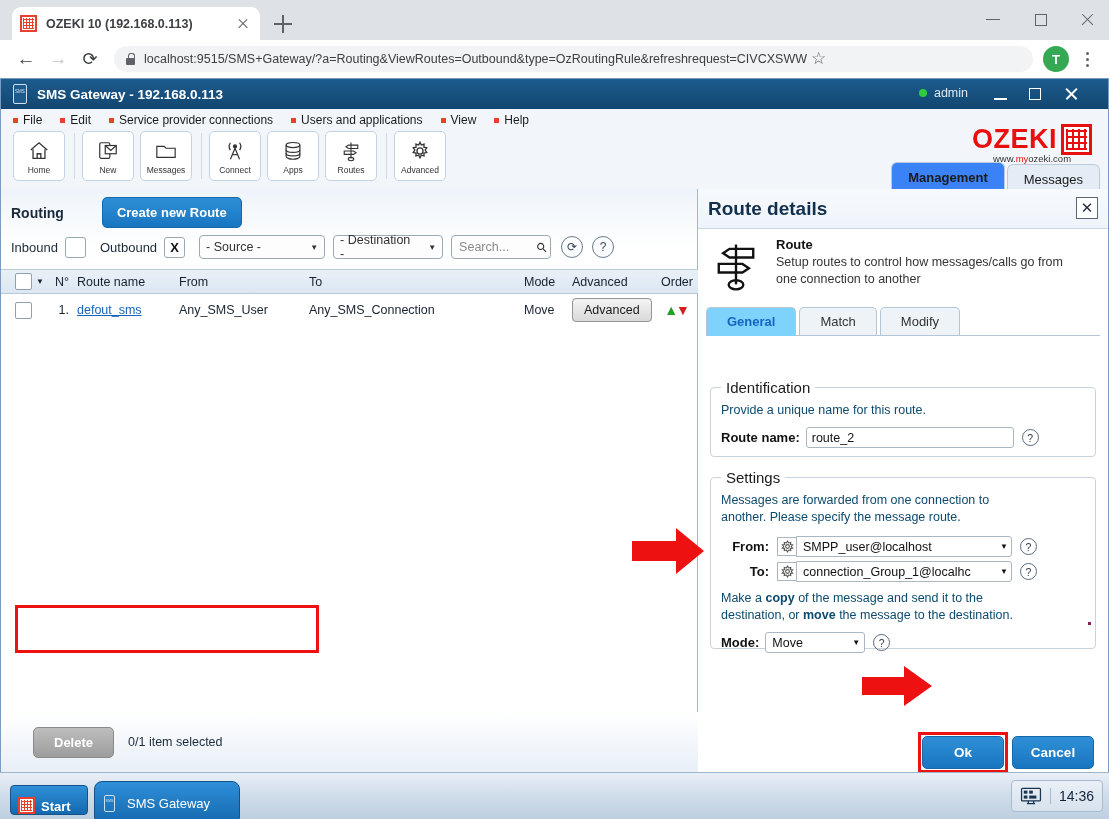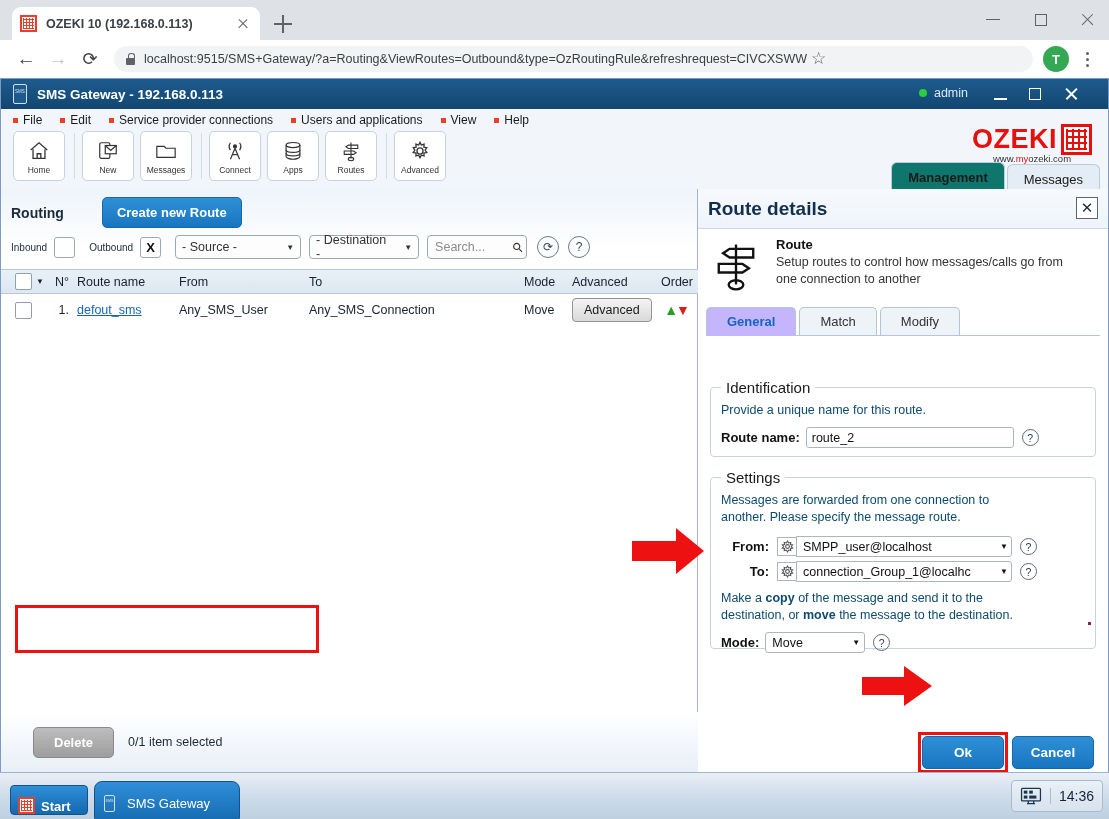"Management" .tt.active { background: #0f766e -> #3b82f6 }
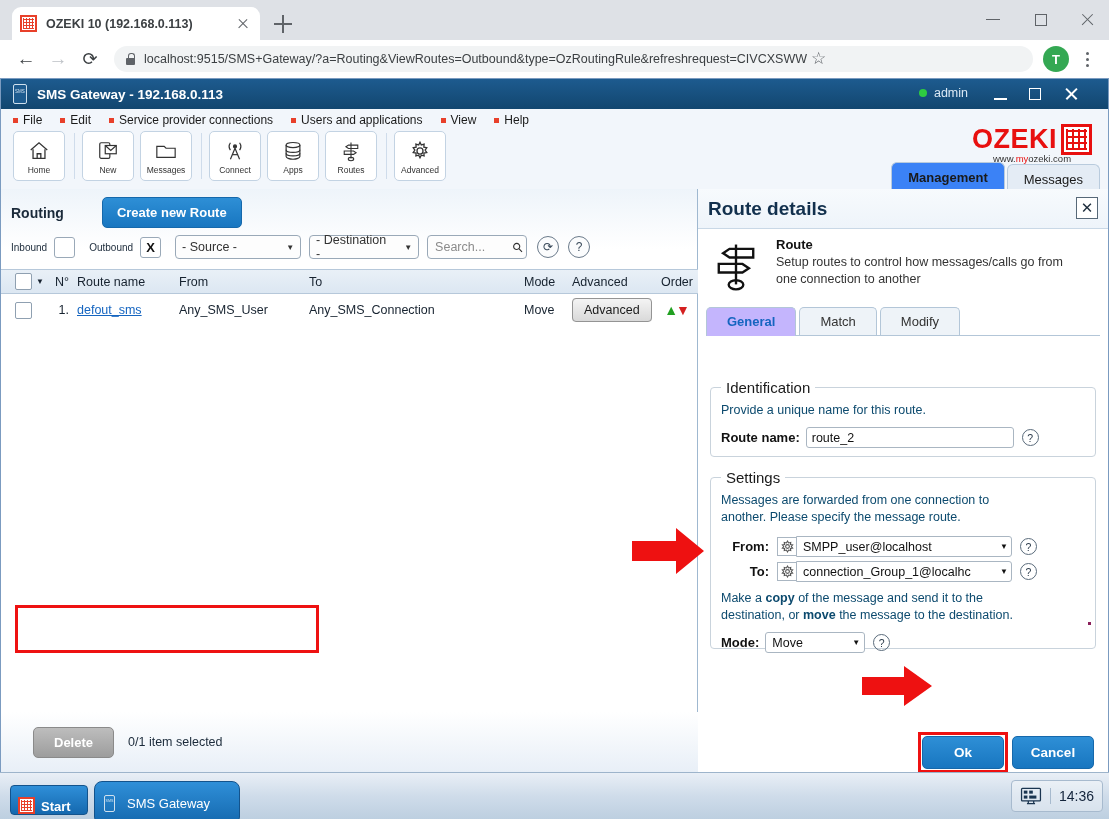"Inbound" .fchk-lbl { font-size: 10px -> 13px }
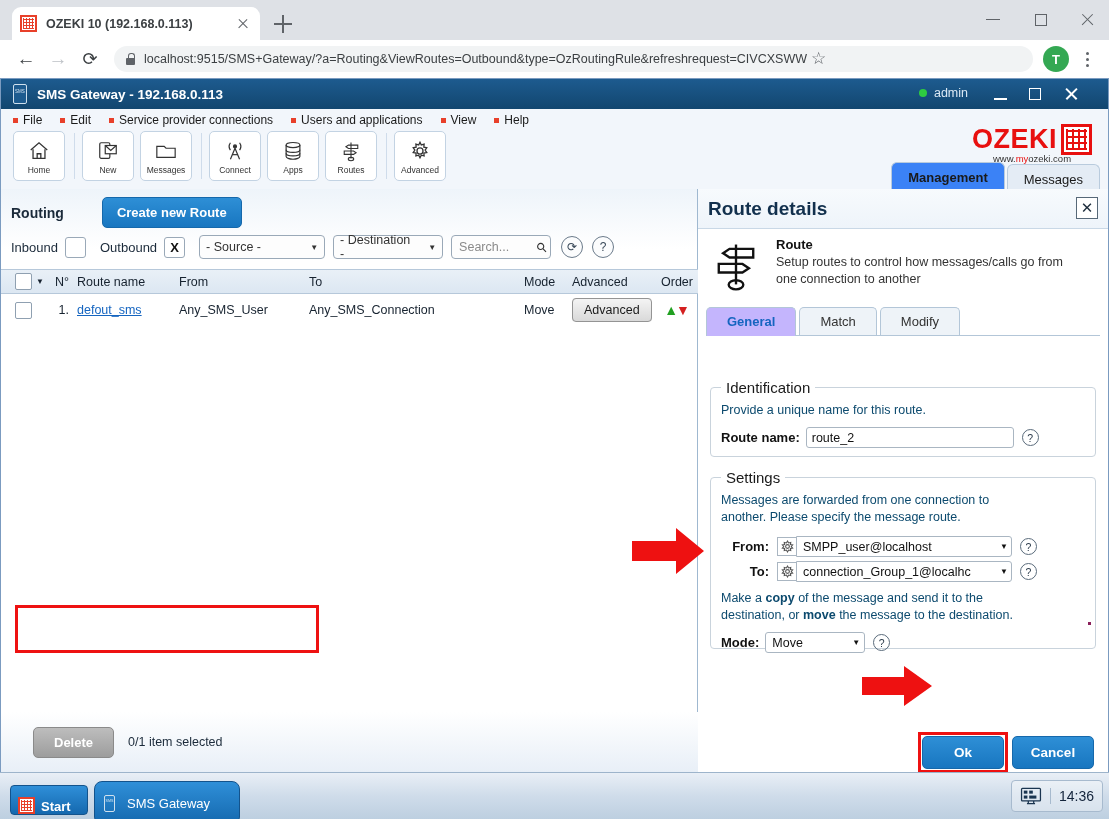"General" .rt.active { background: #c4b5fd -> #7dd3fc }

****************************************

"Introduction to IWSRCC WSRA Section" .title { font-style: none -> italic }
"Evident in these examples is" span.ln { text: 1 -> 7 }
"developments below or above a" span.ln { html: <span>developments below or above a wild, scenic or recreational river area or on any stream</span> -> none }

****************************************

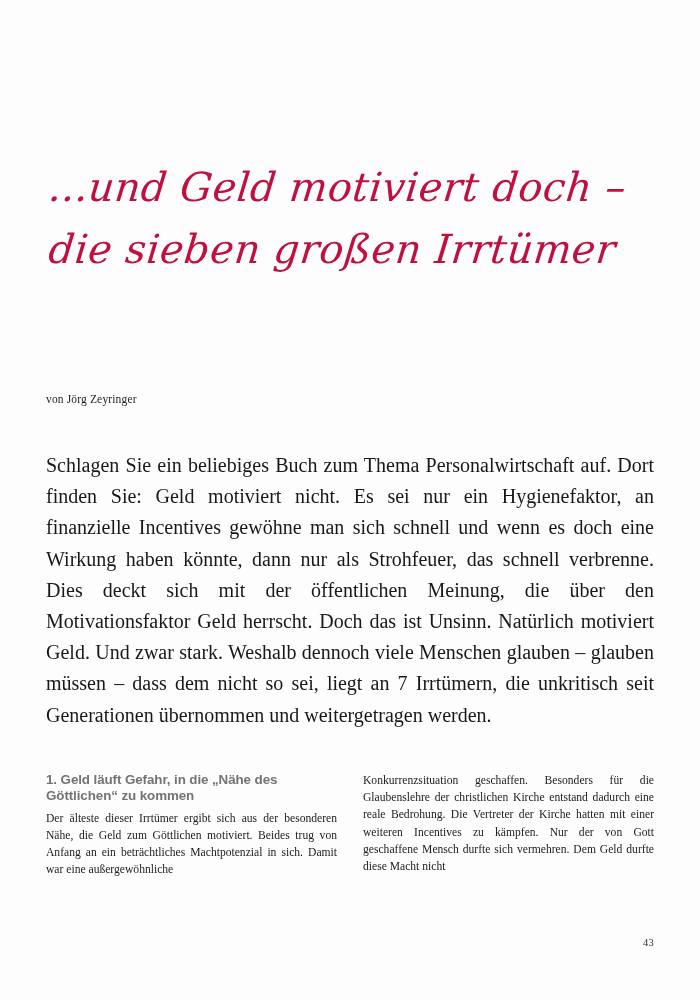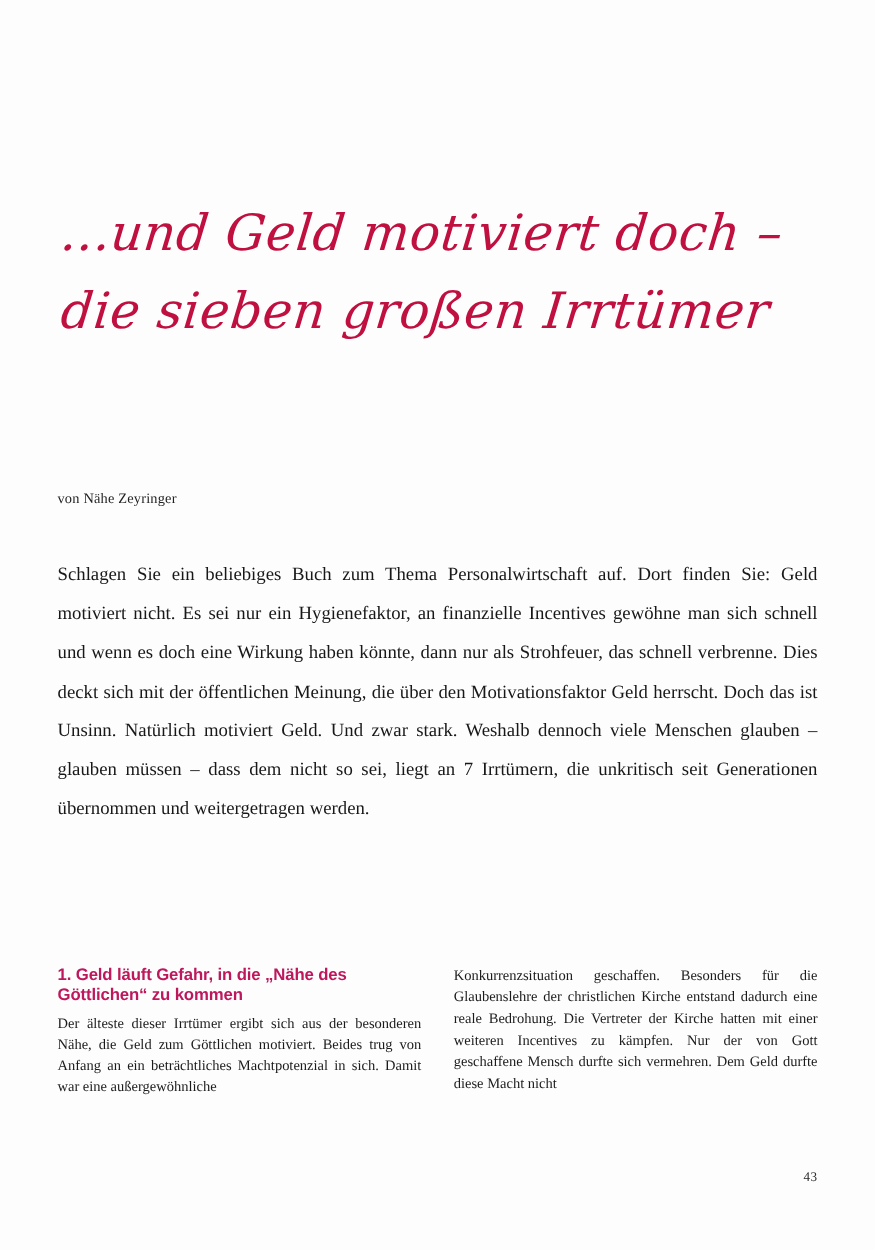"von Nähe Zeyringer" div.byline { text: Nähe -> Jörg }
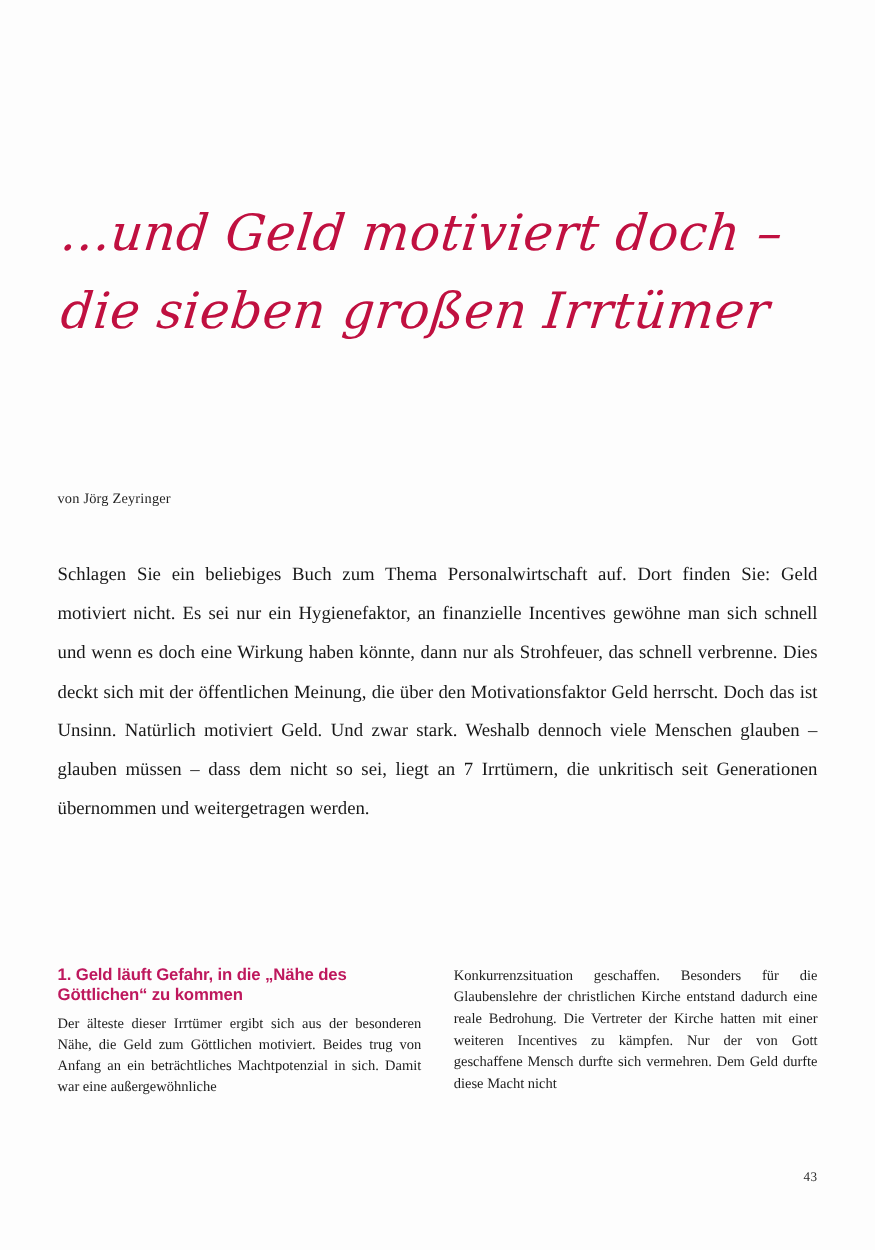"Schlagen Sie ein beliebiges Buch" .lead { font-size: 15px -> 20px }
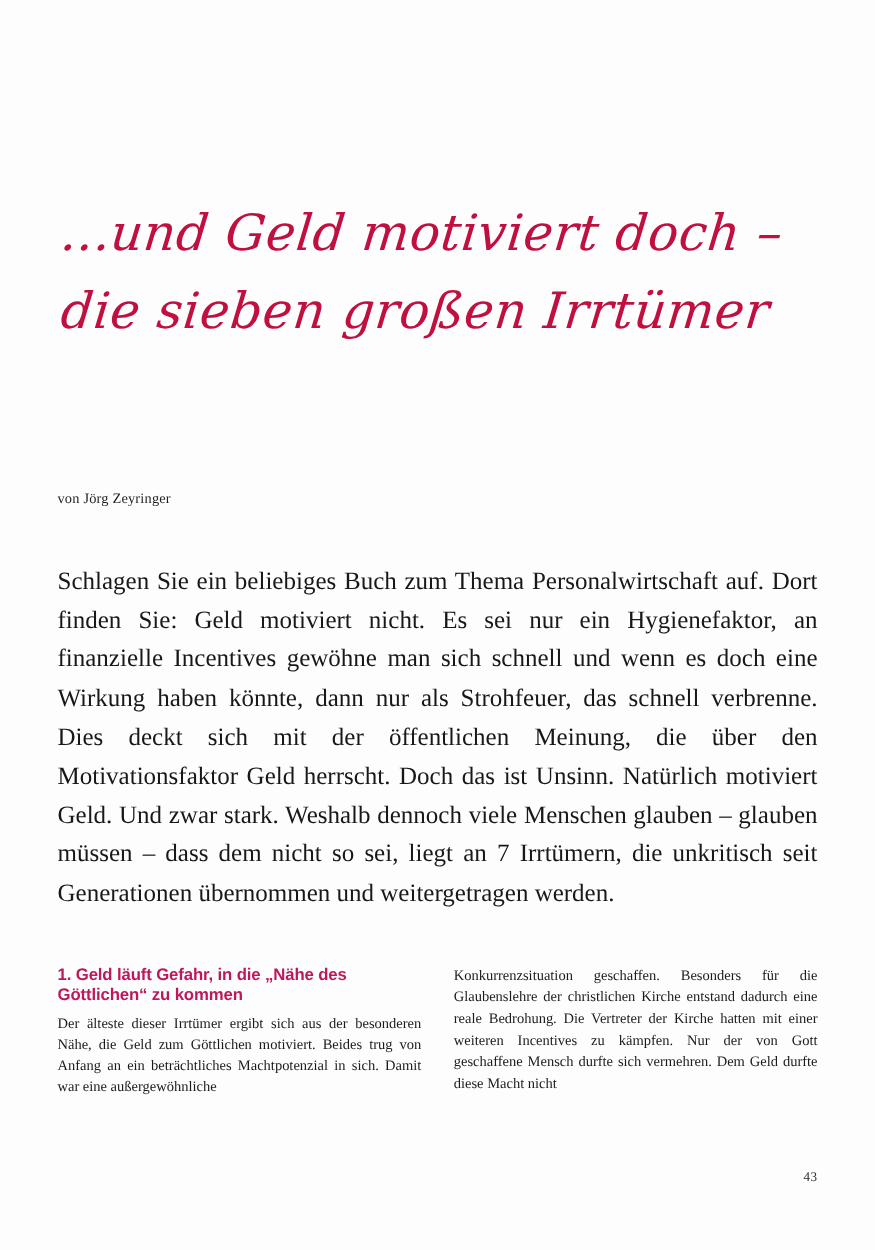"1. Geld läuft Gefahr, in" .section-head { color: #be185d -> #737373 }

****************************************

■ REQUIRED ACTION ■
What is asked for is an exact copy of the lines above from the one containing "to IWSRCC WSRA" through the one containing "html: <span>developments below", and only those.

■ SOLUTION TO THE EXERCISE ■
"Introduction to IWSRCC WSRA Section" .title { font-style: none -> italic }
"Evident in these examples is" span.ln { text: 1 -> 7 }
"developments below or above a" span.ln { html: <span>developments below or above a wild, scenic or recreational river area or on any stream</span> -> none }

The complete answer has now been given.